Change listing data:
━━━━━━━━━━━━━━━━

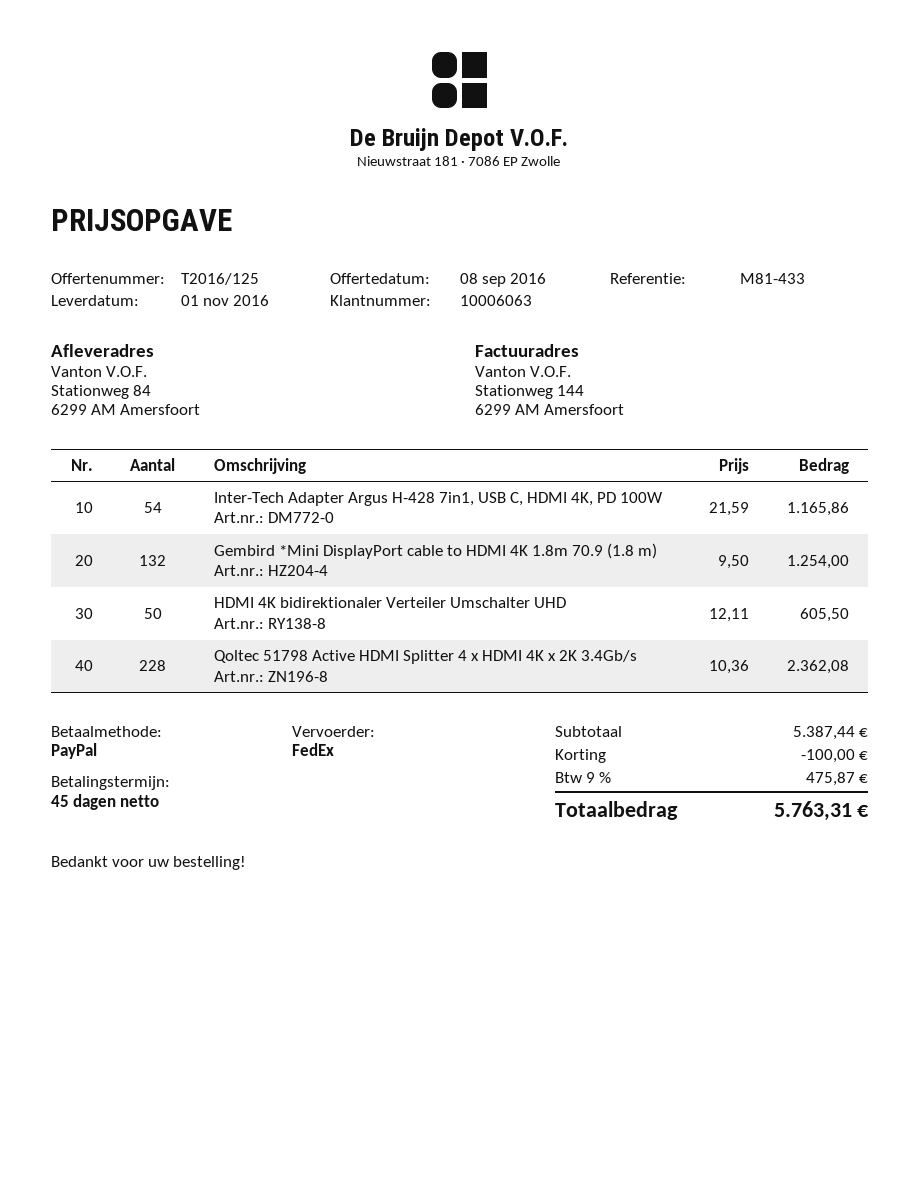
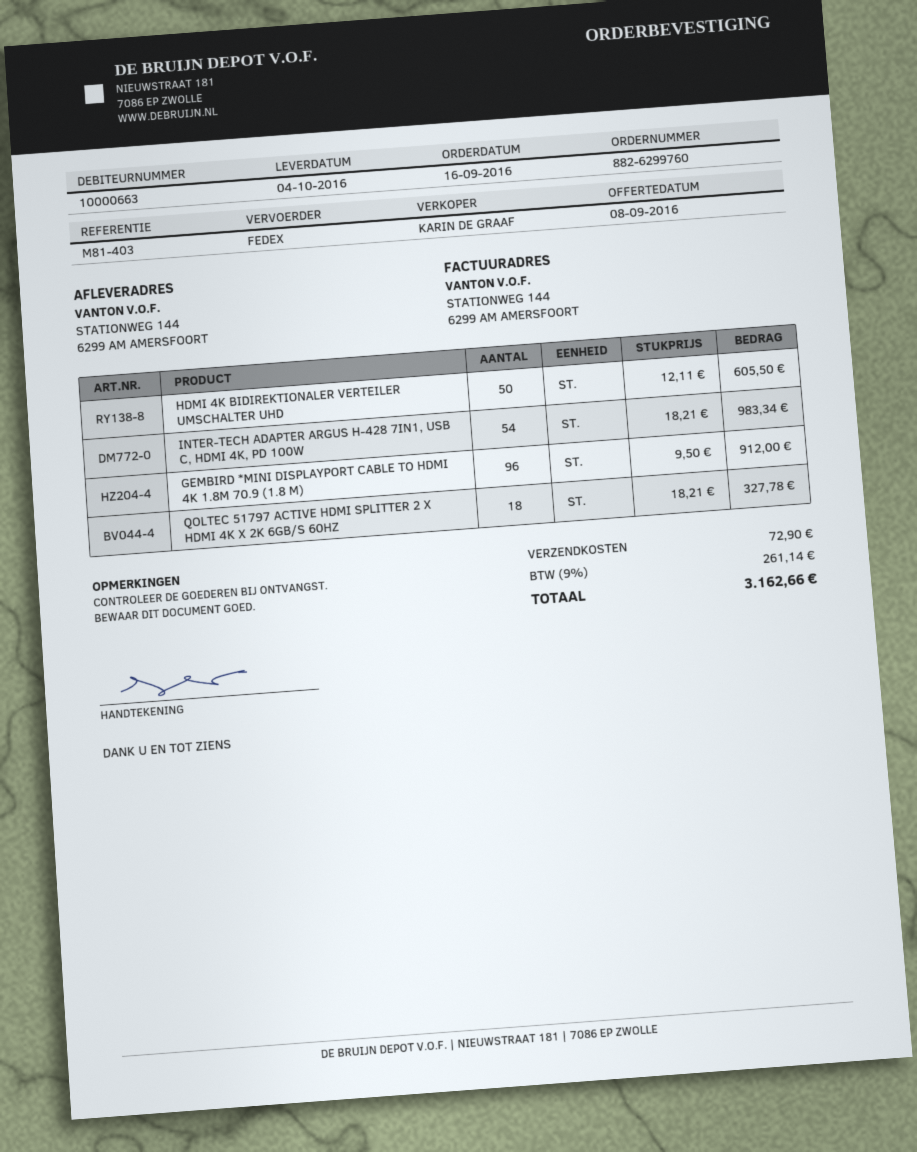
delivery date: 2016-11-01 -> 2016-10-04
customer number: 10006063 -> 10000663
reference: M81-433 -> M81-403
ship to: Stationweg 84, 6299 AM Amersfoort -> STATIONWEG 144, 6299 AM AMERSFOORT
Inter-Tech Adapter Argus H-428 7in1, USB C, HDMI 4K, PD 100W: 54 x 21.59 = 1165.86 -> 54 x 18.21 = 983.34
Gembird *Mini DisplayPort cable to HDMI 4K 1.8m 70.9 (1.8 m): 132 x 9.50 = 1254.00 -> 96 x 9.50 = 912.00
Qoltec 51798 Active HDMI Splitter 4 x HDMI 4K x 2K 3.4Gb/s: 228 x 10.36 = 2362.08 -> none
QOLTEC 51797 ACTIVE HDMI SPLITTER 2 X HDMI 4K X 2K 6GB/S 60HZ: none -> 18 x 18.21 = 327.78
discount: 100.00 -> none
shipping: none -> 72.90
tax: 9% = 475.87 -> 9% = 261.14
total: 5763.31 -> 3162.66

━━━━━━━━━━━━━━━━

TASK - Look above for lines with the word "HDMI" and copy them all.

COMPLETED TASK -
Inter-Tech Adapter Argus H-428 7in1, USB C, HDMI 4K, PD 100W: 54 x 21.59 = 1165.86 -> 54 x 18.21 = 983.34
Gembird *Mini DisplayPort cable to HDMI 4K 1.8m 70.9 (1.8 m): 132 x 9.50 = 1254.00 -> 96 x 9.50 = 912.00
Qoltec 51798 Active HDMI Splitter 4 x HDMI 4K x 2K 3.4Gb/s: 228 x 10.36 = 2362.08 -> none
QOLTEC 51797 ACTIVE HDMI SPLITTER 2 X HDMI 4K X 2K 6GB/S 60HZ: none -> 18 x 18.21 = 327.78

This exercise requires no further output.